自分に縋っているアイラの姿を見て、アルヴェインは満足げに笑みを深める。
「一人で過ごすといいさ…。誰もお前なんか必要としていないことを思い知れ!」
その瞬間だった。
オリヴィアの胸元で、星を模したペンダントが淡く光を放った。
――カチリ。
金属が外れる小さな音。不完全な封印が、ついに壊れてしまった音だった。
長い間、魔道具に縛られていた“本来のオリヴィア”が、今ここに呼び出された。
(……ああ、ただいま人間界。本当に帰ってきたくなかったわ)
オリヴィアと視線が合うとぽろぽろと大粒の涙を流すアイラ、その剥き出しにした肩を抱き寄せる愚かな王太子、周囲でざわめく、不幸なイベントを楽しむ貴族たち。
(滑稽で、醜悪で、底なしに愚かね。)
オリヴィアは幼い頃、生家である公爵家の思惑で人格を封じられた。
だが封印儀式は不完全だった。生贄の血の海。強烈な鉄の香り。凄絶な痛みと共にオリヴィアの魂の大半は悪魔へ捧げられ、魔界へ堕とされた。
絶望と苦痛の底で泣き叫ぶ彼女を抱き上げたのは──恐ろしくも優しい女性の悪魔だった。
(……母さん、会いたいわ。もう少しだけ待っててね。必ず帰るから)
オリヴィアはそっと微笑んだ。
その微笑みは、誰の目にもゾッとするほど恐ろしく美しく映った。
弓のような月が白く輝く。封印された悪魔の娘が、目覚めた夜だった。
廷臣に促され、別室に移動したオリヴィアを待っていたのは国王と父親だった。
国王は口を開くなり、「婚約はすぐには解消せぬ」と告げる。愚王子と乙女に地位はあっても、信用はまだ足りない――それが理由だ。

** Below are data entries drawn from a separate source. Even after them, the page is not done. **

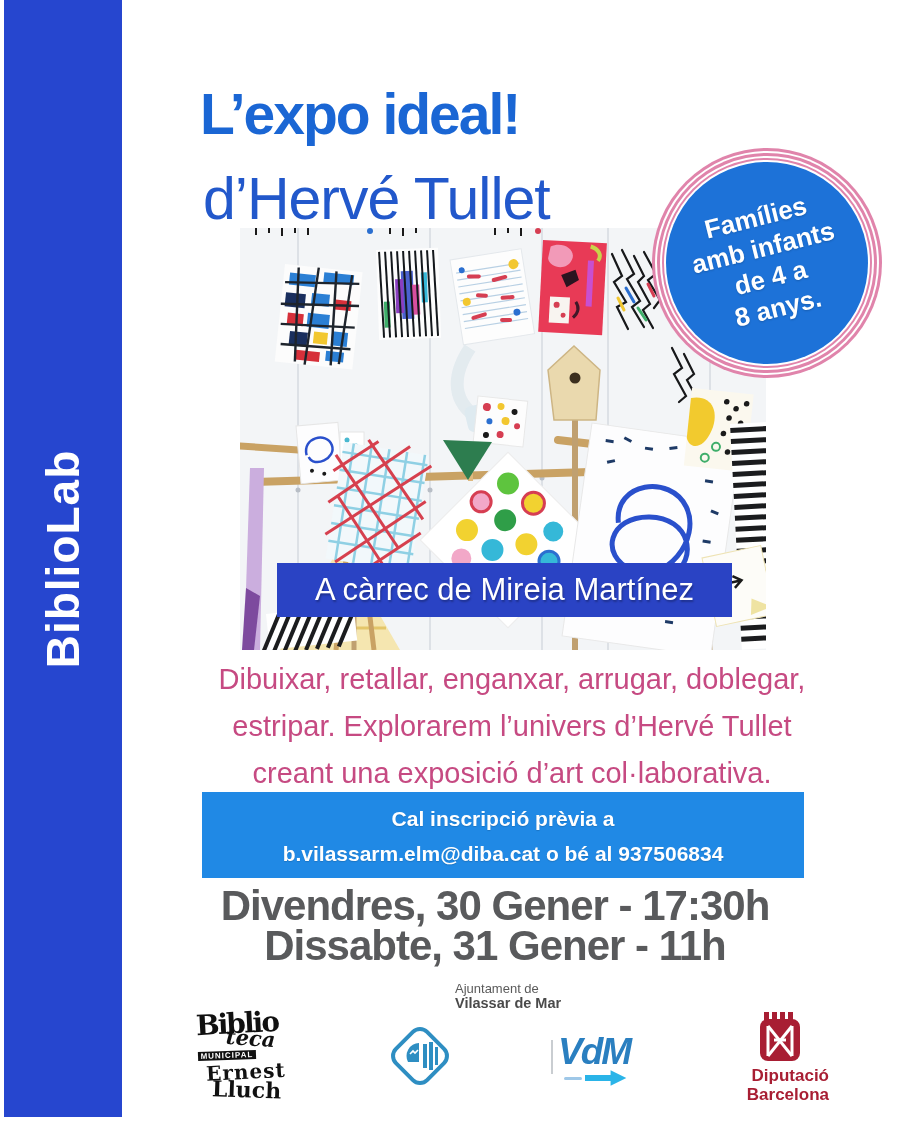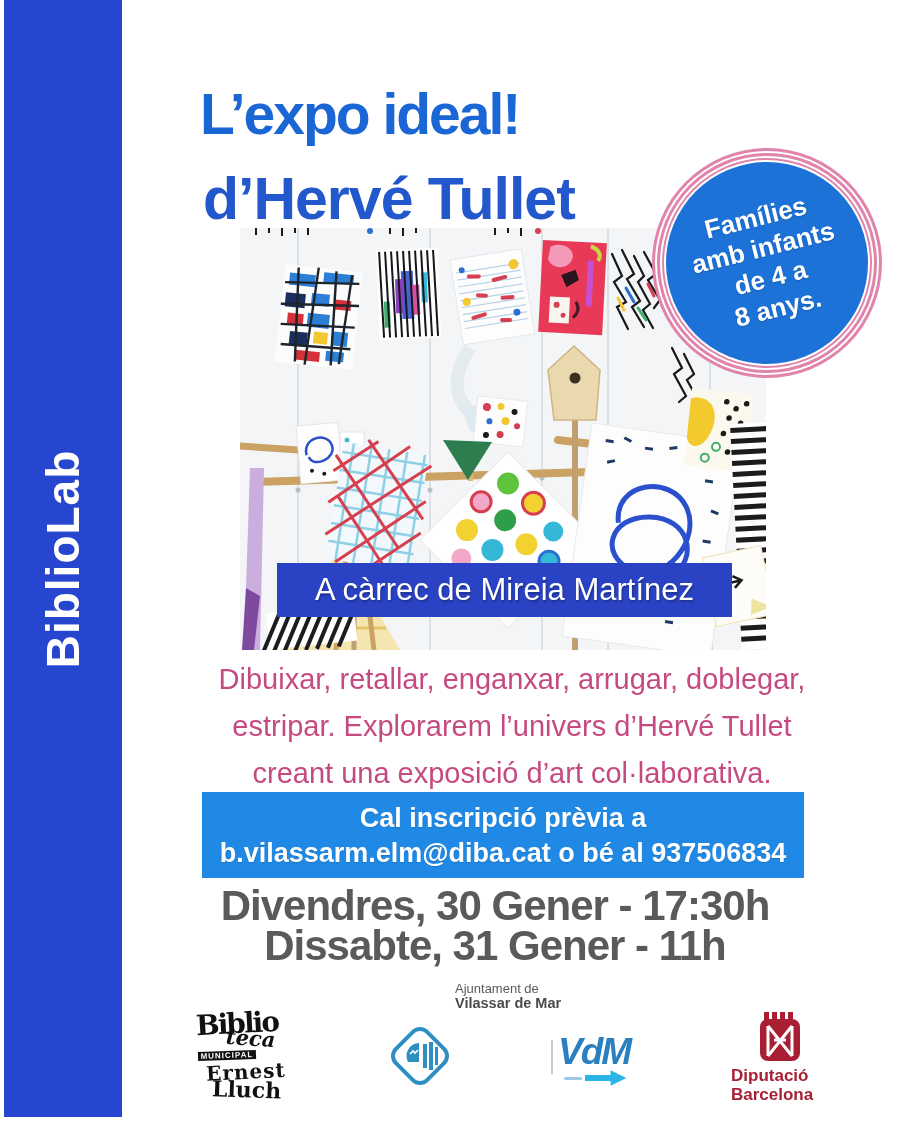--- a/index.html
+++ b/index.html
@@ -17,21 +17,21 @@
     transform:rotate(-90deg);white-space:nowrap;color:#fff;
     font-size:46px;font-weight:bold;letter-spacing:1px;
   }
   
   .title{
     position:absolute;left:200px;top:86px;color:var(--title-blue,#1a66d4);
     font-size:57px;font-weight:bold;letter-spacing:-2px;line-height:1;
   }
   .subtitle{
     position:absolute;left:203px;top:170px;color:var(--subtitle-blue,#2258cb);
-    font-size:59px;font-weight:bold;letter-spacing:-1px;line-height:1;
+    font-size:59px;font-weight:normal;letter-spacing:-1px;line-height:1;
   }
   
   .badge{
     position:absolute;left:666px;top:162px;width:202px;height:202px;border-radius:50%;
     background:var(--badge-blue,#1d72d8);z-index:5;
     box-shadow:0 0 0 2px #fff,0 0 0 4px var(--badge-ring-pink,#e084ab),
                0 0 0 6px #fff,0 0 0 9px var(--badge-ring-pink,#e084ab),
                0 0 0 11px #fff,0 0 0 14px var(--badge-ring-pink,#e084ab);
     display:flex;align-items:center;justify-content:center;
   }
@@ -47,21 +47,21 @@
   }
   
   .description{
     position:absolute;left:122px;top:656px;width:780px;text-align:center;
     color:var(--pink,#c64a82);font-size:29px;line-height:47px;font-weight:500;
   }
   
   .registration{
     position:absolute;left:202px;top:792px;width:602px;height:86px;box-sizing:border-box;
     background:var(--light-blue,#2089e5);color:#fff;text-align:center;
-    font-size:27px;font-weight:bold;line-height:35px;padding-top:9px;
+    font-size:21px;font-weight:bold;line-height:35px;padding-top:9px;
     text-shadow:0 1px 1px rgba(0,0,0,.15);
   }
   
   .schedule{
     position:absolute;left:90px;top:886px;width:810px;text-align:center;
     color:var(--date-gray,#595a5c);font-weight:bold;letter-spacing:-1px;
   }
   .schedule .s1,.schedule .s2{font-size:42px;line-height:40px;}
   .schedule .s2{}
   
@@ -73,21 +73,21 @@
   .lw4{font-family:"DejaVu Serif",serif;font-size:20px;margin:-1px 0 0 10px;letter-spacing:1px;transform:rotate(-3deg);}
   .lw5{font-family:"DejaVu Serif",serif;font-size:22px;margin:-6px 0 0 16px;transform:rotate(2deg);}
   .ajuntament-icon{position:absolute;left:388px;top:1024px;}
   .ajuntament-text{position:absolute;left:455px;top:981px;color:#5a5a5a;font-size:13px;line-height:15px;}
   .ajuntament-text .b{font-weight:bold;font-size:14.5px;color:#4a4a4a;}
   .logo-divider{position:absolute;left:551px;top:1040px;width:2px;height:34px;background:#c9cdd1;}
   .vdm{position:absolute;left:558px;top:1036px;width:70px;}
   .vdm .vdm-label{color:var(--vdm-blue,#2a7fc0);font-size:37px;font-weight:bold;font-style:italic;letter-spacing:-2px;line-height:32px;}
   .vdm .vdm-sub{display:flex;align-items:center;gap:3px;margin:2px 0 0 6px;}
   .vdm .vdm-tiny{width:18px;height:3px;border-radius:2px;background:#9fc8e8;}
-  .diputacio{position:absolute;left:731px;top:1010px;width:98px;text-align:left;}
+  .diputacio{position:absolute;left:731px;top:1010px;width:98px;text-align:right;}
   .diputacio .crest{display:block;margin:0 auto;}
   .diputacio .dtext{color:var(--diputacio-red,#a81e33);font-size:17px;font-weight:bold;line-height:19px;margin-top:4px;}
 </style>
 </head>
 <body>
 
 <div class="poster">
 
   <div class="sidebar">
     <span class="vtext">BiblioLab</span>

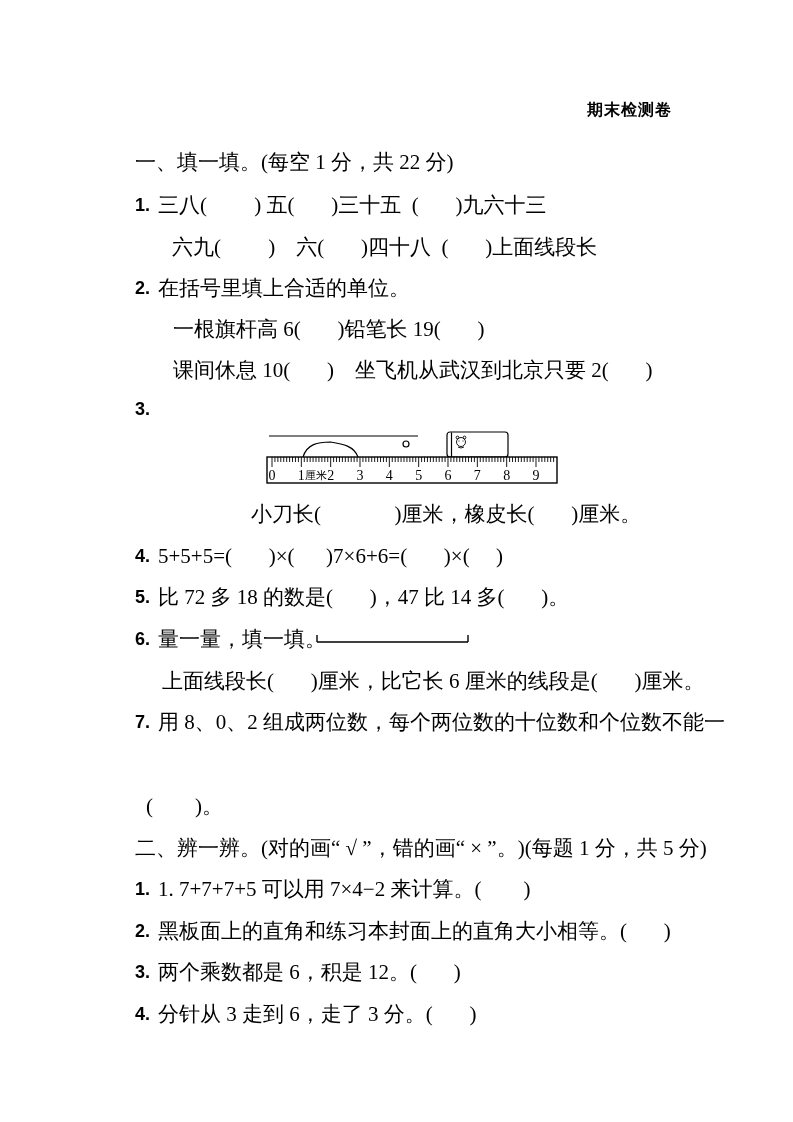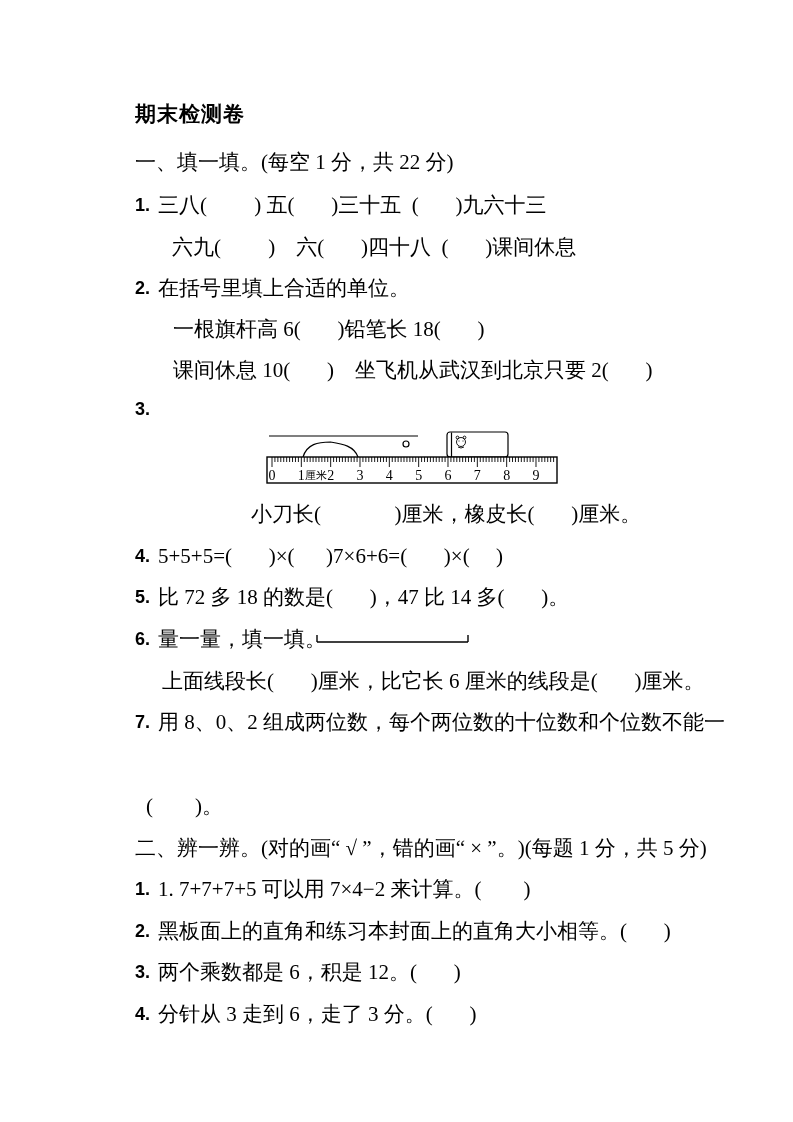--- a/index.html
+++ b/index.html
@@ -23,23 +23,23 @@
     font-family:"Liberation Sans","DejaVu Sans",sans-serif;
     font-weight:700;
     font-size:18px;
     width:23px;
     flex:none;
   }
   .txt{white-space:pre;}
   .doc-title{
     position:absolute;
     left:135px;top:100px;width:537px;
-    text-align:left;
+    text-align:right;
     font-weight:700;
-    font-size:21px;
+    font-size:16px;
     letter-spacing:1px;
     white-space:pre;
   }
   .figure{position:absolute;}
   svg text{
     font-family:"Liberation Serif","DejaVu Serif",serif;
   }
 </style>
 </head>
 <body>
@@ -50,29 +50,29 @@
 
   <div class="row" style="left:135px;top:149px">
     <span class="txt">一、填一填。(每空 1 分，共 22 分)</span>
   </div>
 
   <div class="row" style="left:135px;top:192px">
     <span class="num">1.</span>
     <span class="txt">三八(         ) 五(       )三十五  (       )九六十三</span>
   </div>
   <div class="row" style="left:172px;top:234px">
-    <span class="txt">六九(         )    六(       )四十八  (       )课间休息</span>
+    <span class="txt">六九(         )    六(       )四十八  (       )上面线段长</span>
   </div>
 
   <div class="row" style="left:135px;top:275px">
     <span class="num">2.</span>
     <span class="txt">在括号里填上合适的单位。</span>
   </div>
   <div class="row" style="left:173px;top:316px">
-    <span class="txt">一根旗杆高 6(       )铅笔长 18(       )</span>
+    <span class="txt">一根旗杆高 6(       )铅笔长 19(       )</span>
   </div>
   <div class="row" style="left:173px;top:357px">
     <span class="txt">课间休息 10(       )    坐飞机从武汉到北京只要 2(       )</span>
   </div>
 
   <div class="row" style="left:135px;top:396px">
     <span class="num">3.</span>
   </div>
 
   <svg class="figure" style="left:262px;top:428px" width="300" height="60" viewBox="0 0 300 60">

父親の顔が赤黒く染まり、次の瞬間、鋭い音と共に頬を打たれた。
胸ぐらを掴まれ、往復で頬を叩かれる。さすがに国王の側近が止めに入ったが、父の瞳はなおも憎悪を宿している。
「この出来損ないめ! どれだけお前に投資したと思っている!」
吐き気を催す視線が胸元に注がれ、思わず口を押さえる。軍服姿の女性職員がそっとショールをかけ、支えてくれた。
その優しさに触れた瞬間、逆に涙がこみ上げるが、髪に隠れてそっと拭った。
ノクティレアは、こんな真似はしなかった――。
頭を撫で、抱きしめ、「愛してる」と毎日言ってくれた。罵声も暴力も、彼女の世界には存在しなかった。
国王は「国境沿いの別荘で休養せよ」と命じる。海が見えるその地名を聞いた瞬間、オリヴィアの胸に小さな炎が灯った。
(……願ったり叶ったりね)
父は露骨に嫌な顔をしたが、知ったことではない。
帰宅すると、母が花瓶を投げつけてきた。床に砕けた薔薇の花弁を見下ろしながら、オリヴィアは思う。
――人間界の身体は、よくこんな環境で生き延びてきたものだ。
背後では、城からオリヴィアを送ってきた女性職員が同僚たちと何やら話し合っていた。
その光景を横目に、オリヴィアは心の奥で静かに呟く。